─── Records to process ───
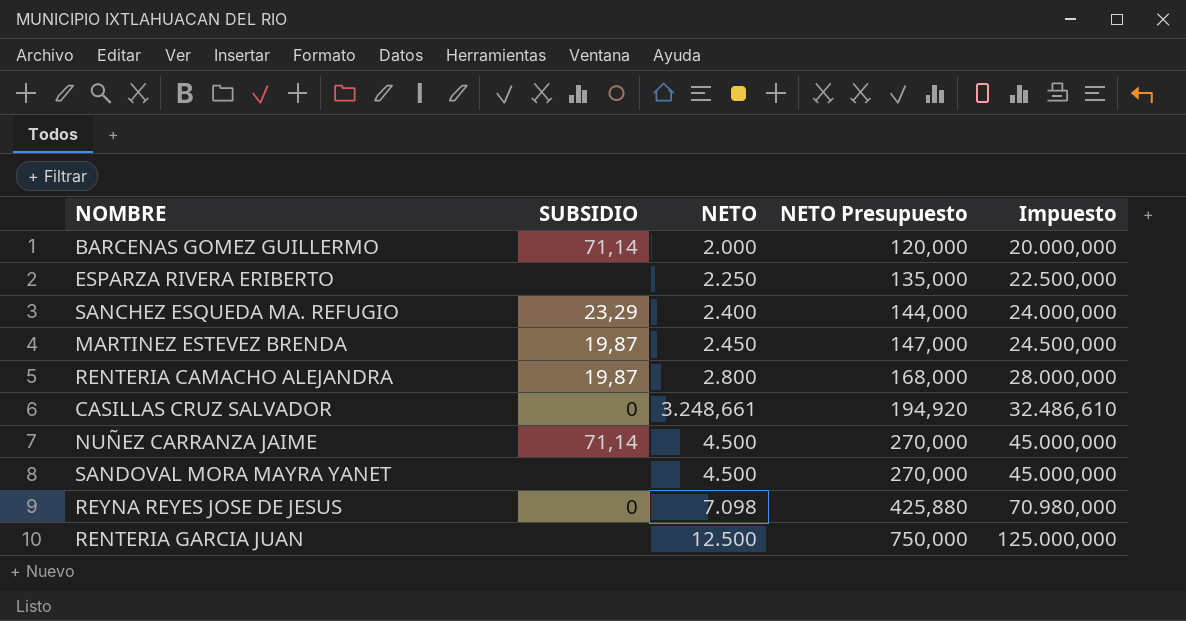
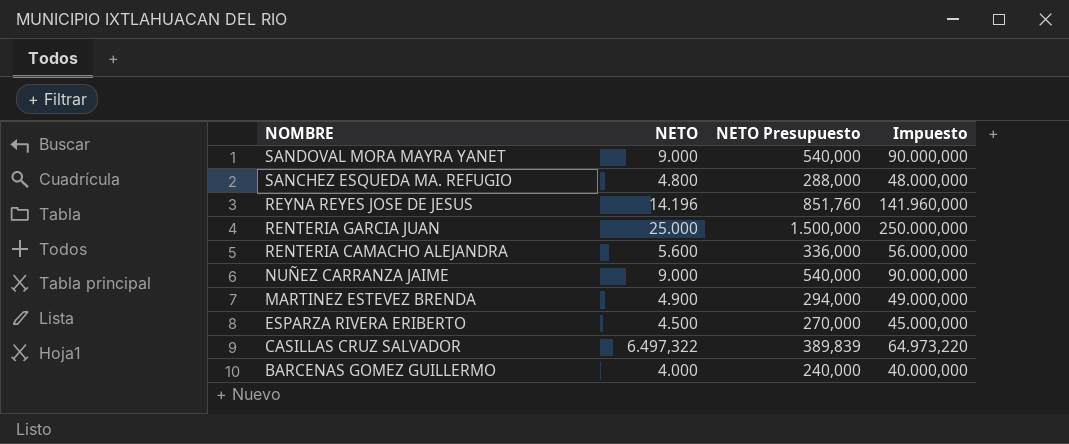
row order: NETO ascending -> NOMBRE descending
column SUBSIDIO | position: 2 -> none
SANDOVAL MORA MAYRA YANET | NETO: 4.500 -> 9.000
SANDOVAL MORA MAYRA YANET | NETO Presupuesto: 270,000 -> 540,000
SANDOVAL MORA MAYRA YANET | Impuesto: 45.000,000 -> 90.000,000
SANCHEZ ESQUEDA MA. REFUGIO | NETO: 2.400 -> 4.800
SANCHEZ ESQUEDA MA. REFUGIO | NETO Presupuesto: 144,000 -> 288,000
SANCHEZ ESQUEDA MA. REFUGIO | Impuesto: 24.000,000 -> 48.000,000
REYNA REYES JOSE DE JESUS | NETO: 7.098 -> 14.196
REYNA REYES JOSE DE JESUS | NETO Presupuesto: 425,880 -> 851,760
REYNA REYES JOSE DE JESUS | Impuesto: 70.980,000 -> 141.960,000
RENTERIA GARCIA JUAN | NETO: 12.500 -> 25.000
RENTERIA GARCIA JUAN | NETO Presupuesto: 750,000 -> 1.500,000
RENTERIA GARCIA JUAN | Impuesto: 125.000,000 -> 250.000,000
RENTERIA CAMACHO ALEJANDRA | NETO: 2.800 -> 5.600
RENTERIA CAMACHO ALEJANDRA | NETO Presupuesto: 168,000 -> 336,000
RENTERIA CAMACHO ALEJANDRA | Impuesto: 28.000,000 -> 56.000,000
NUÑEZ CARRANZA JAIME | NETO: 4.500 -> 9.000
NUÑEZ CARRANZA JAIME | NETO Presupuesto: 270,000 -> 540,000
NUÑEZ CARRANZA JAIME | Impuesto: 45.000,000 -> 90.000,000
MARTINEZ ESTEVEZ BRENDA | NETO: 2.450 -> 4.900
MARTINEZ ESTEVEZ BRENDA | NETO Presupuesto: 147,000 -> 294,000
MARTINEZ ESTEVEZ BRENDA | Impuesto: 24.500,000 -> 49.000,000
ESPARZA RIVERA ERIBERTO | NETO: 2.250 -> 4.500
ESPARZA RIVERA ERIBERTO | NETO Presupuesto: 135,000 -> 270,000
ESPARZA RIVERA ERIBERTO | Impuesto: 22.500,000 -> 45.000,000
CASILLAS CRUZ SALVADOR | NETO: 3.248,661 -> 6.497,322
CASILLAS CRUZ SALVADOR | NETO Presupuesto: 194,920 -> 389,839
CASILLAS CRUZ SALVADOR | Impuesto: 32.486,610 -> 64.973,220
BARCENAS GOMEZ GUILLERMO | NETO: 2.000 -> 4.000
BARCENAS GOMEZ GUILLERMO | NETO Presupuesto: 120,000 -> 240,000
BARCENAS GOMEZ GUILLERMO | Impuesto: 20.000,000 -> 40.000,000

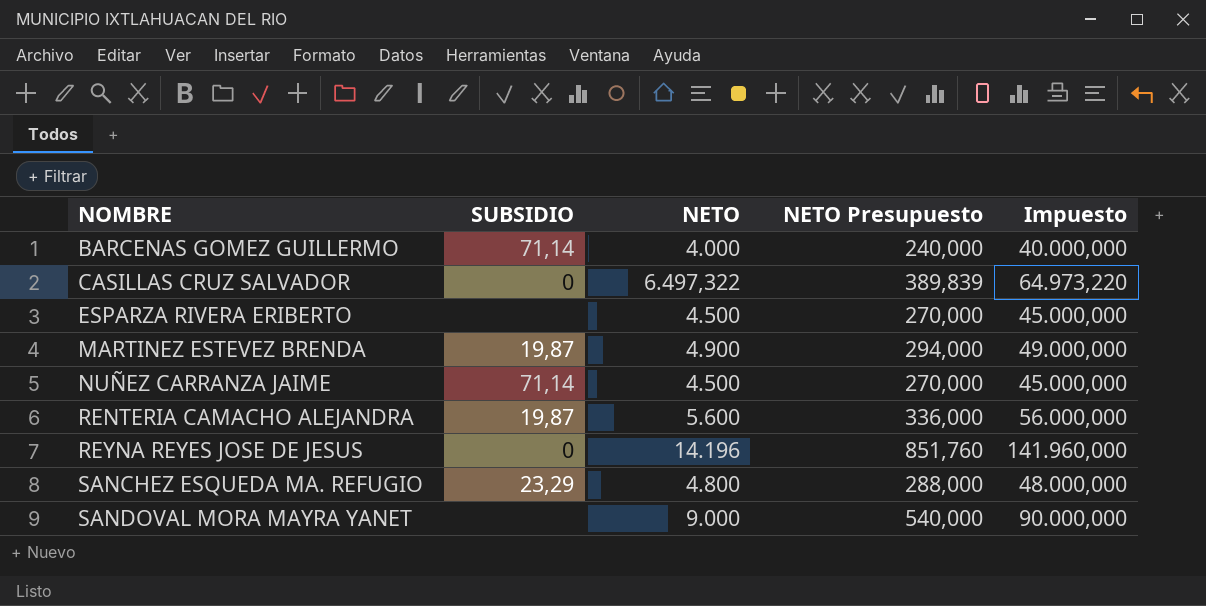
row order: NOMBRE descending -> NOMBRE ascending
column SUBSIDIO | position: none -> 2
row RENTERIA GARCIA JUAN: 25.000 | 1.500,000 | 250.000,000 -> none
NUÑEZ CARRANZA JAIME | NETO: 9.000 -> 4.500
NUÑEZ CARRANZA JAIME | NETO Presupuesto: 540,000 -> 270,000
NUÑEZ CARRANZA JAIME | Impuesto: 90.000,000 -> 45.000,000

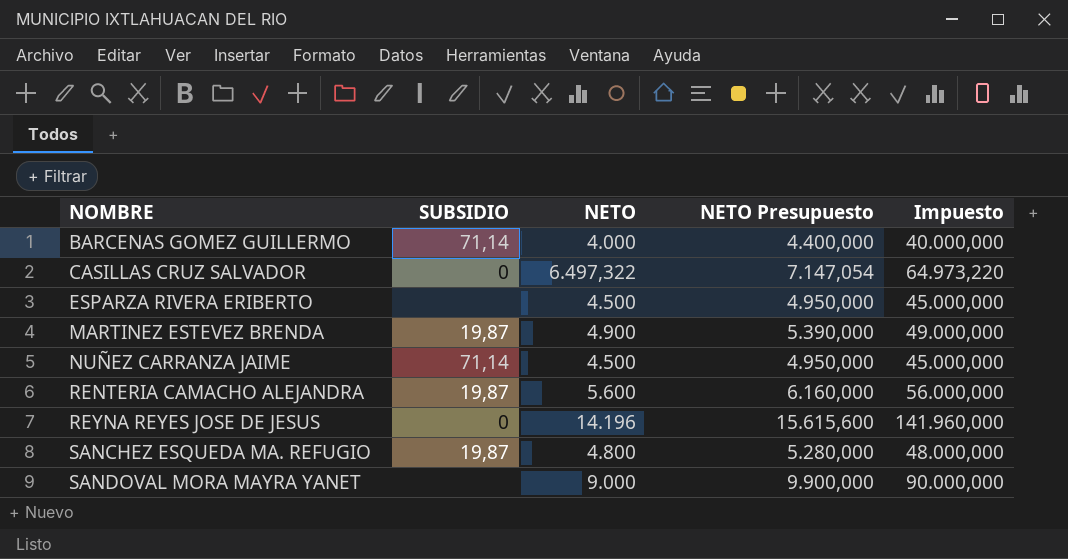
column NETO Presupuesto | formula: [NETO] * 0,06 -> [NETO] * 1,1
SANCHEZ ESQUEDA MA. REFUGIO | SUBSIDIO: 23,29 -> 19,87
───
Your task is to give again, unchanged, the lines from the line that contains "NUÑEZ CARRANZA JAIME | Impuesto: 45.000,000" to the end of the records. Include both end lines but no pictures.

**Answer area**
NUÑEZ CARRANZA JAIME | Impuesto: 45.000,000 -> 90.000,000
MARTINEZ ESTEVEZ BRENDA | NETO: 2.450 -> 4.900
MARTINEZ ESTEVEZ BRENDA | NETO Presupuesto: 147,000 -> 294,000
MARTINEZ ESTEVEZ BRENDA | Impuesto: 24.500,000 -> 49.000,000
ESPARZA RIVERA ERIBERTO | NETO: 2.250 -> 4.500
ESPARZA RIVERA ERIBERTO | NETO Presupuesto: 135,000 -> 270,000
ESPARZA RIVERA ERIBERTO | Impuesto: 22.500,000 -> 45.000,000
CASILLAS CRUZ SALVADOR | NETO: 3.248,661 -> 6.497,322
CASILLAS CRUZ SALVADOR | NETO Presupuesto: 194,920 -> 389,839
CASILLAS CRUZ SALVADOR | Impuesto: 32.486,610 -> 64.973,220
BARCENAS GOMEZ GUILLERMO | NETO: 2.000 -> 4.000
BARCENAS GOMEZ GUILLERMO | NETO Presupuesto: 120,000 -> 240,000
BARCENAS GOMEZ GUILLERMO | Impuesto: 20.000,000 -> 40.000,000

row order: NOMBRE descending -> NOMBRE ascending
column SUBSIDIO | position: none -> 2
row RENTERIA GARCIA JUAN: 25.000 | 1.500,000 | 250.000,000 -> none
NUÑEZ CARRANZA JAIME | NETO: 9.000 -> 4.500
NUÑEZ CARRANZA JAIME | NETO Presupuesto: 540,000 -> 270,000
NUÑEZ CARRANZA JAIME | Impuesto: 90.000,000 -> 45.000,000

column NETO Presupuesto | formula: [NETO] * 0,06 -> [NETO] * 1,1
SANCHEZ ESQUEDA MA. REFUGIO | SUBSIDIO: 23,29 -> 19,87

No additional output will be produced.